Miss Baker stood by the chalkboard in the old one-room schoolhouse and began her day’s lesson. “Today, we are going to learn about how the words we choose tell others a lot about who we are and what we know.”

The students grumbled but as Miss Baker slammed her switch on her desk, they jerked upright and gave her the respect she demanded. “Yes, Miss Baker.”

“Good.” She smiled and set the switch on her desk. “Now, Betty, what would would you use to describe how you felt before you came to school?”
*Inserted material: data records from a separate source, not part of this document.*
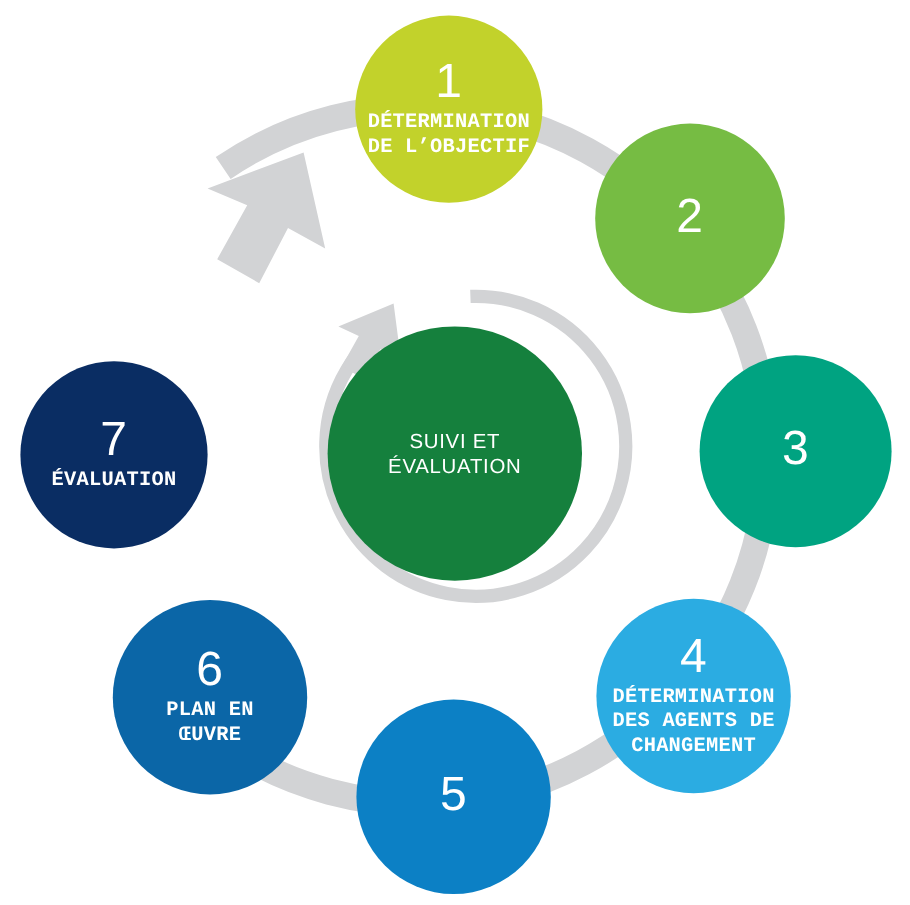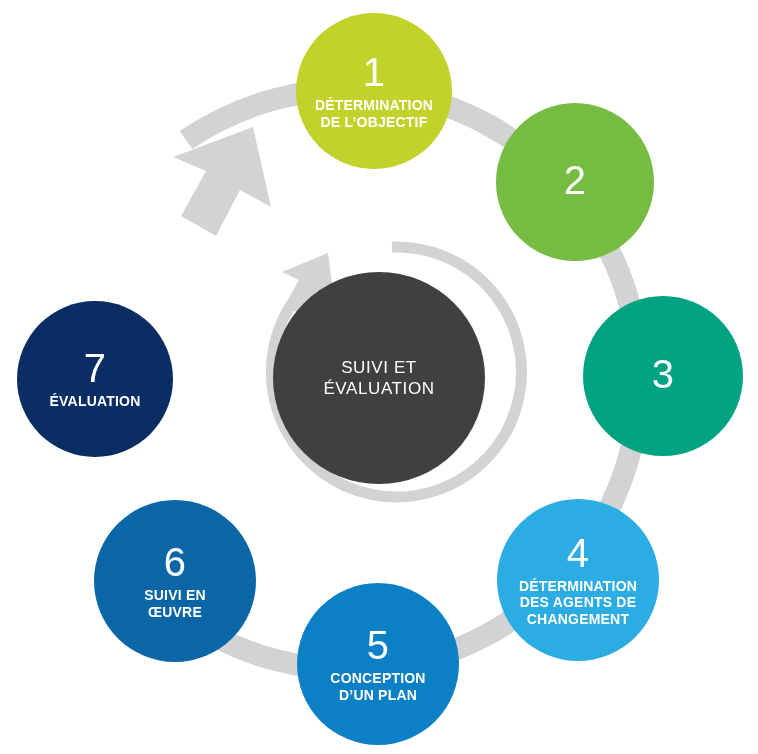"DÉTERMINATION" .node-label { font-family: none -> Liberation Mono, monospace; font-size: 14px -> 17px }
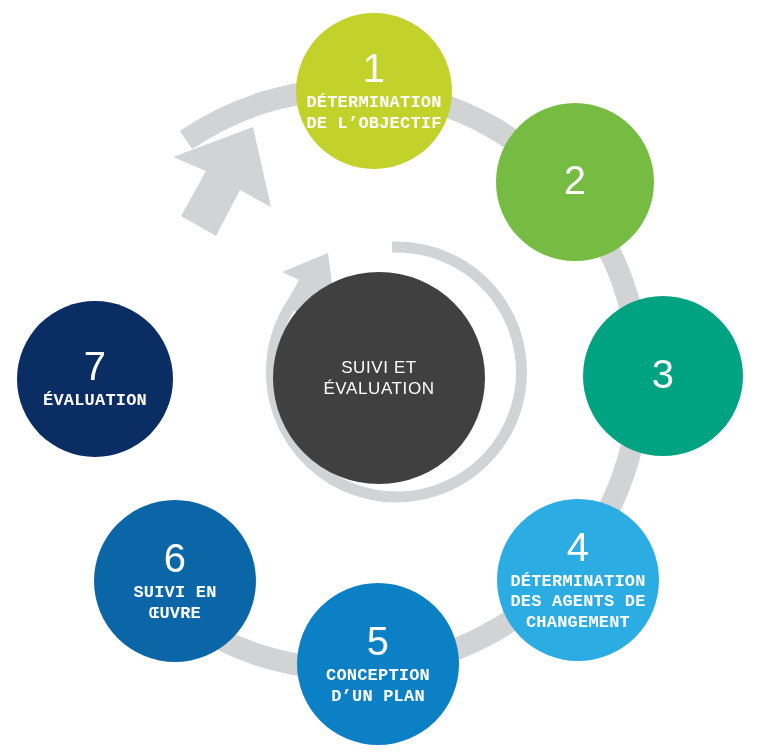"SUIVI ET" div.hub { background: #404040 -> #15803d }
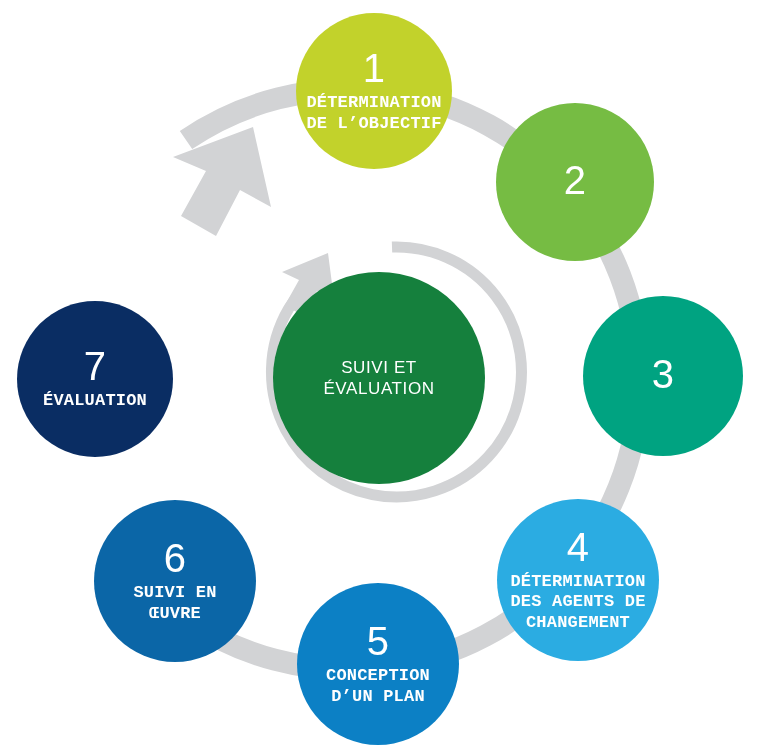"SUIVI EN" span.node-label { text: SUIVI -> PLAN }
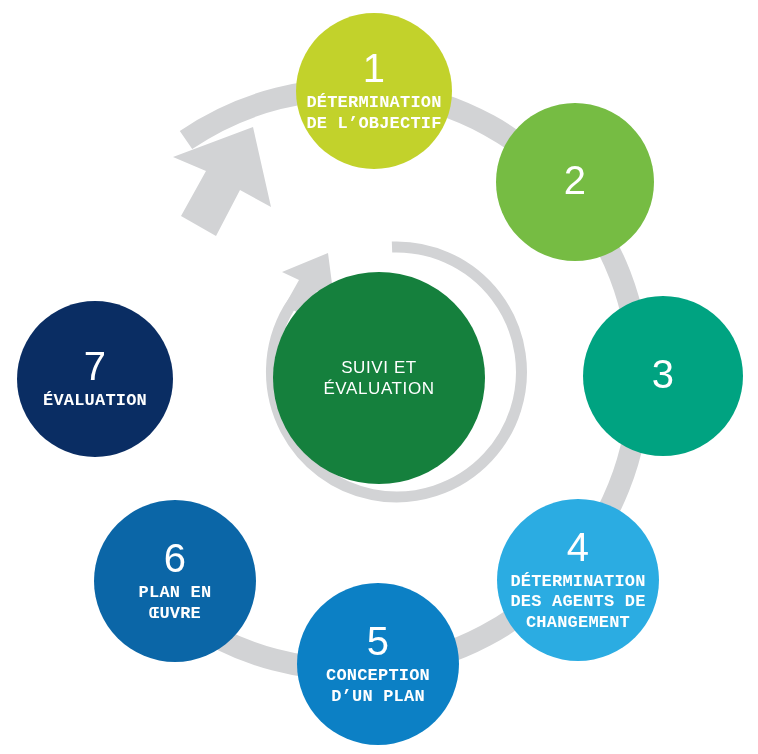"CONCEPTION" span.node-label { html: <span>CONCEPTION D’UN PLAN</span> -> none }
A little girl in the front row fidgeted thinking of the right answer. “Happy.”

Miss Baker wrote ‘happy’ on the chalkboard. “Andrew, what is another word for happy that you could use to show that you were older than Betty?”

Andrew was not older than Betty, but had the misfortune of being taught how to read and write by his mamma at home before they moved to the prairie. Why couldn’t Betty have said sad, he wondered thinking of a different word. “Glad?”

“Yes, that will work, but really doesn’t show that you are older,” she said as she wrote the word on the chalkboard.

“Now, Travis, you are a fourth year student and should have a much better word than happy or glad.”

Travis was a scrapping young man with large muscles earned through spring calving, but English was not his strong point. “Merry?”

Miss Baker sighed. “Stick to ranching, Travis.”

“Yes, miss.”

As she wrote ‘merry’ on the board next to glad and happy, she called on her oldest student to hopefully produce a word that would actually help her lesson that was not going as she planned.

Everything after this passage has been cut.